Datamonitor isn’t alone in predicting an increased uptake in UC. In November 2007, Wainhouse Research released a report anticipating growth of the entire UC services market to $24.2 billion by 2012, with a compounded annual growth rate around 24.9 percent.

"I don’t think we’ll see a hockey stick by any means," says Wainhouse analyst Brent Kelly, who expects the market to jump from $8.8 million in 2007 to $11.7 million in 2008. "[Growth] will be slow and continual." Both Kelly and Aphrodite Brinsmead, the analyst who authored the Datamonitor report, believe increased adoption of Voice over Internet Protocol (VoIP) is a major factor.

Additionally, the promise of Microsoft’s UC suite, which includes Microsoft Office Communications Server, Office Communicator, and Live Meeting, created a lot of hype well before its October 2007 release. "There’s definitely been a lot more publicity as Microsoft entered the market," Brinsmead says. "I don’t think the adoption will go up dramatically, but I do think UC will become more popular partly because of the publicity surrounding it."

Despite fresh public fervor, many UC solutions aren’t new. Even though IBM recently committed to spending $1 billion over the next three years to better leverage its Sametime with Lotus, the product is nearly a decade old and languished for years before IBM revamped it.

Often, vendors gild old applications with new technologies to qualify as UC. Last month, Siemens launched OpenScape Unified Communications Server. "It used to refer to Siemens’ unified client that ran on a desktop," Kelly says. "It used to require Microsoft’s Live Communications Server, and they’ve extracted that dependency."

Many UC solutions are a Frankensteinian collection of parts bundled into a single product.

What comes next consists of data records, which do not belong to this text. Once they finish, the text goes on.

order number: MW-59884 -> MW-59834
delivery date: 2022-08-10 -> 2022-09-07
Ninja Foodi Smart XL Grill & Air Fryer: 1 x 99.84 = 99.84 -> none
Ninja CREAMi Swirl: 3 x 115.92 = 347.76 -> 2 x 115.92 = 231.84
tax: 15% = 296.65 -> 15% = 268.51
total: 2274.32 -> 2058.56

That there isn’t consensus regarding which parts to include accounts for a great deal of the confusion. For instance, Avaya incorporates an IP telephony platform, which is crucial for a successful UC application. Microsoft does not, though it fills missing components through strategic partnerships.

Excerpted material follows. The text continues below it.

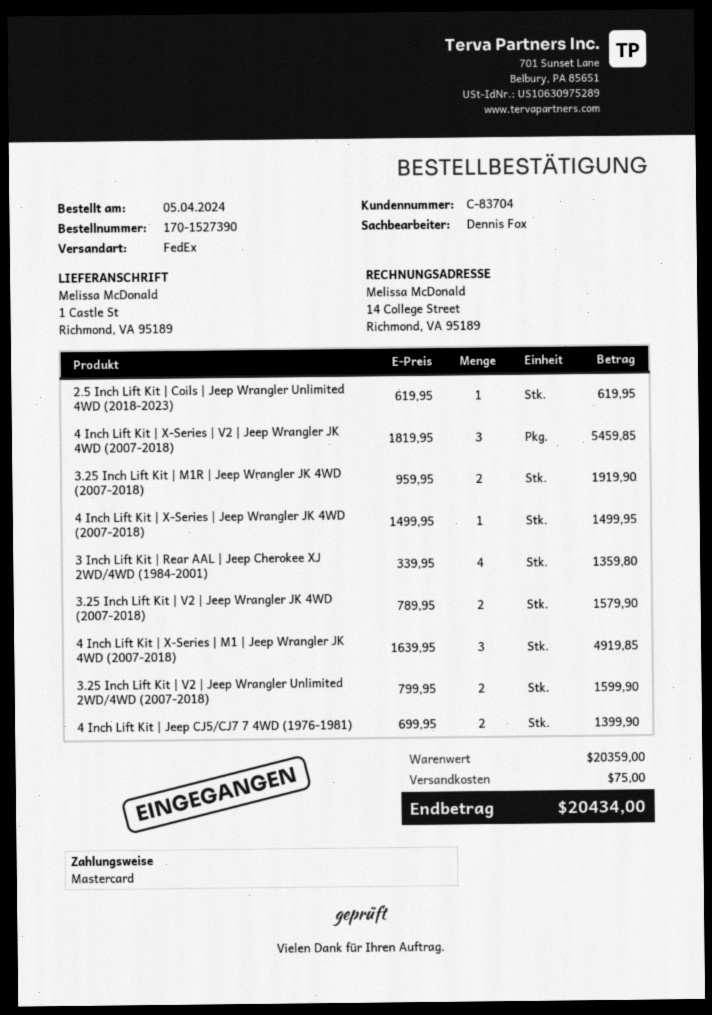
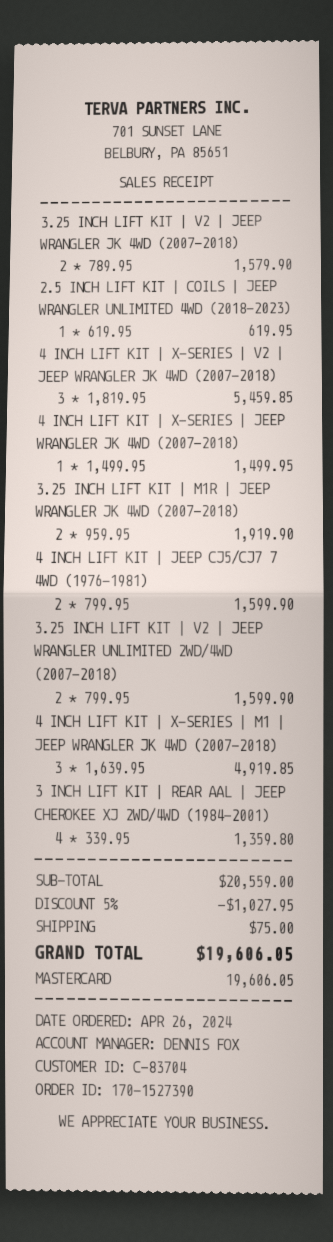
order date: 2024-04-05 -> 2024-04-26
4 Inch Lift Kit | Jeep CJ5/CJ7 7 4WD (1976-1981): 2 x 699.95 = 1399.90 -> 2 x 799.95 = 1599.90
subtotal: 20359.00 -> 20559.00
discount: none -> 5% = 1027.95
total: 20434.00 -> 19606.05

Further crowding the UC panorama are a slew of specialist vendors marketing UC solutions that really aren’t. "It’s standard marketing procedure that when there’s a buzzword, you try to mold your product so it fits in there," Kelly says. In February, for example, STT provider SpinVox released its Unified Communications Services. Yet the solution is primarily a unified messaging application called Enterprise Voicemail, which converts voicemail to text and delivers it via email or SMS. And last month, Aspect announced Unified Communications for the Contact Center. But the service wasn’t really a UC solution. "What we’re releasing is an integration into Microsoft Office Communications and IBM Sametime," says director of business practice marketing Tom Chamberlain. "We’re focusing our efforts on that ROI for those contact center operations as they need to extend into the enterprise."

Because enterprises still don’t know what to expect from UC, it’s occasionally difficult to justify the investment. "One of the inhibitors for enterprises is finding the budget and the business case," Brinsmead says. According to Kelly, more progressive enterprises approach UC as a way to increase productivity versus saving money. But the biggest unknown, he says, is how to invest in a solution that will be viable five years later.